Also Sprach Christoph Scheeder:
> Hi,
> if i read this statement of Linus correct the only thing he is saying
> is:
>
> don't run dump on a filesystem which could be active.
>
> That isn't realy new.
>
> it is known very well that dump has problems with active filesystems,
> as it bypasses the normal way data gets read and written to disk.
>
> If you need a dump image to be nearly 100% reliable you have to mount
> the filesystem readonly or to unmount it completly before doing the
> dump.
> Only then you can be shure all caches have been flushed to disk, and
> nobody will overwrite data while it gets backuped.
>
> if someone goes the the so called normal way and runs dump on a
> read/write
> mounted filesystem he is indeed playing a dangerous game if he trusts
> his
> backup without verifying all needed data is in the dump.
>
> so Linus oppinion is completly correct.
>
> using a program for a purpose it is not designed for is dangerous and
> might fail.
>
> if you need to backup an active filesystem use a program like tar
> which is designed to do that.
>
> Christoph
>
I use both vendor dump and GNU tar, the former for platform specific
partitions like /usr, /opt and the latter for data.
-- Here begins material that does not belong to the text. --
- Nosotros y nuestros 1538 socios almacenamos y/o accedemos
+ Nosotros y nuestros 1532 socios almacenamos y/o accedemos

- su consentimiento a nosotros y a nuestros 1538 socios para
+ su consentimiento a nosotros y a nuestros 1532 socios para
I don't think either
tar or dump are meant to deal with active filesystems, especially ones
which are highly active.
Isn't the issue here that if you run dump on an active filesystem
it will back up an inconsistent image possibly w/o notification whereas tar
will usually give up on an active file and emit an error message?
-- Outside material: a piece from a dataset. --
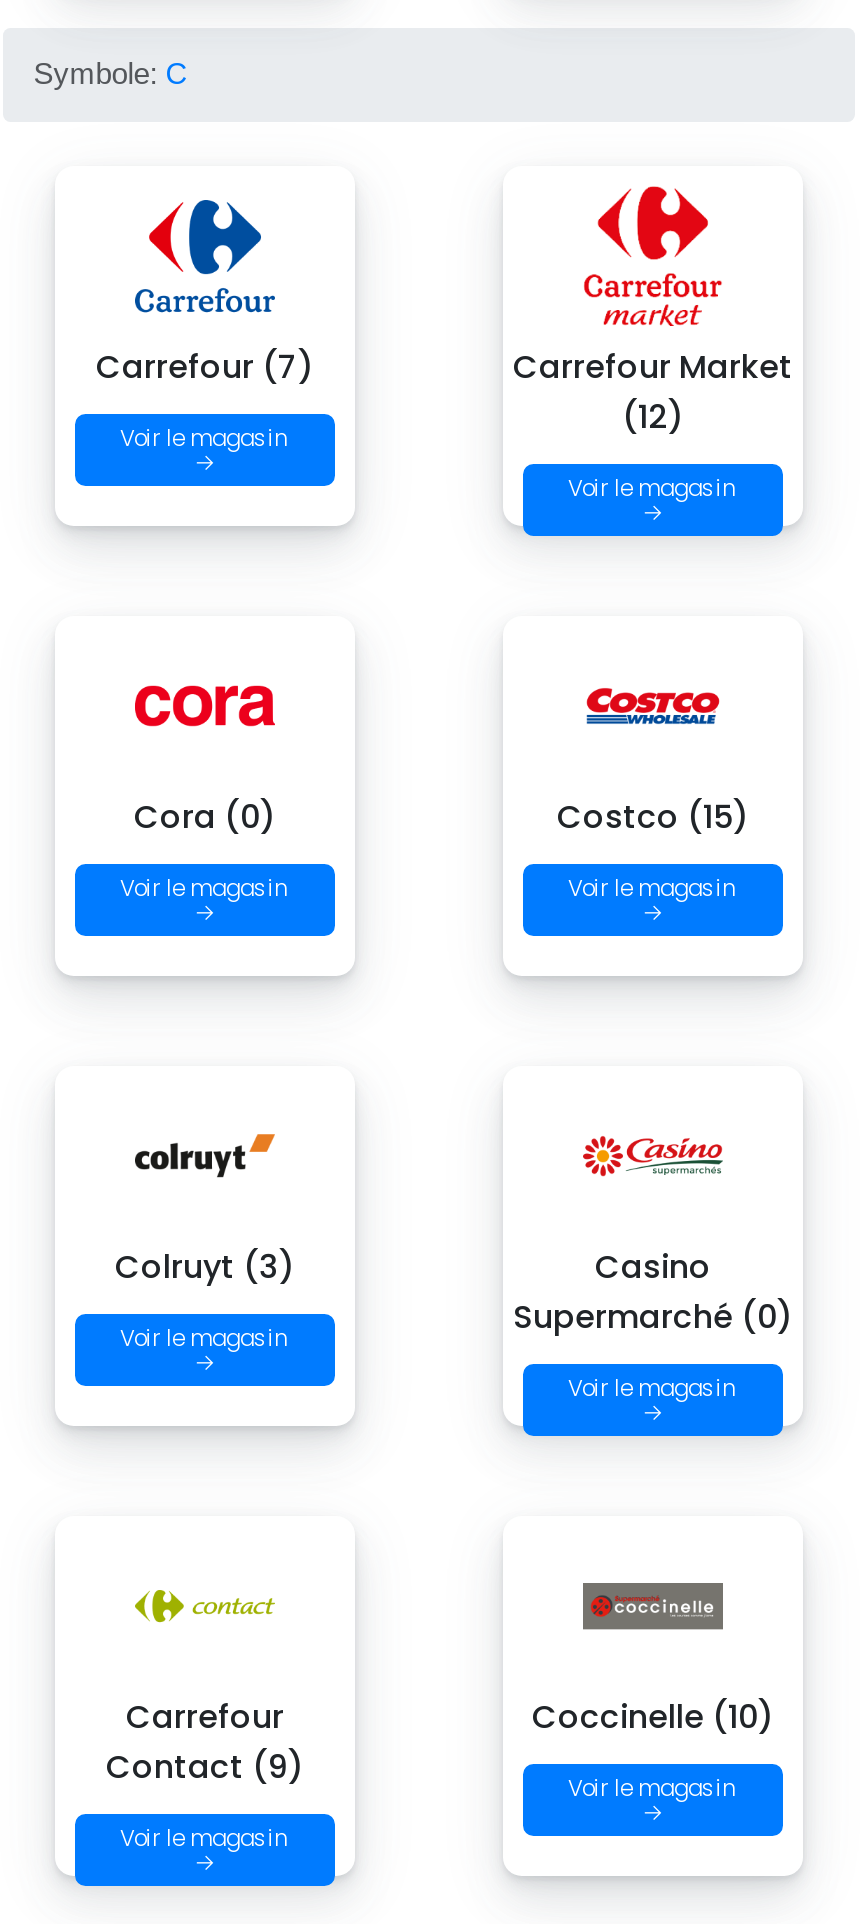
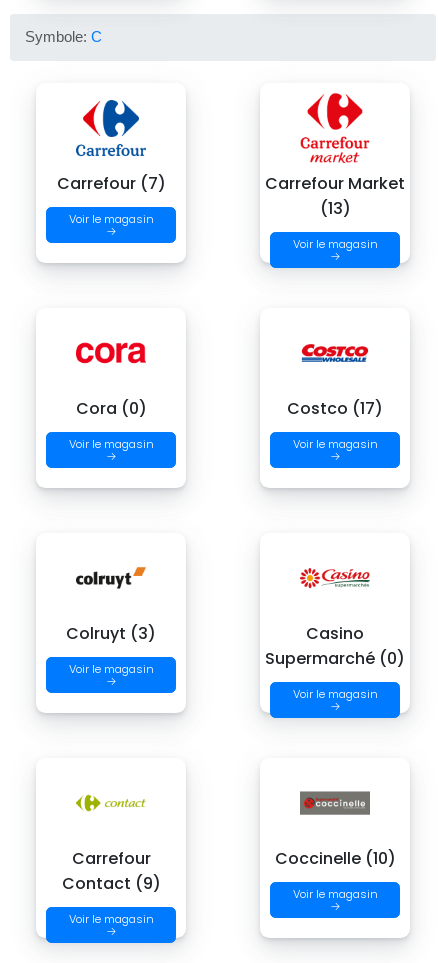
- (12)
+ (13)

- Costco (15)
+ Costco (17)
Since I use dump to back up system partitions, I don't think an
inconsistent image is a problem with my use of dump, because the changes
are occurring in /var/spool or /var/tmp. And I want tar to fail
rather than create an inconsistent file because of the nature of the data.
I've seen ads for the commercial and pricey backup packages from
Syncsoft, Veritas and so on which claim no problems with live backups
on *nix or NT. I suppose they have some way of write-locking files,
copy to memory, then releasing the lock, but how could these utils
work at the block rather than file level?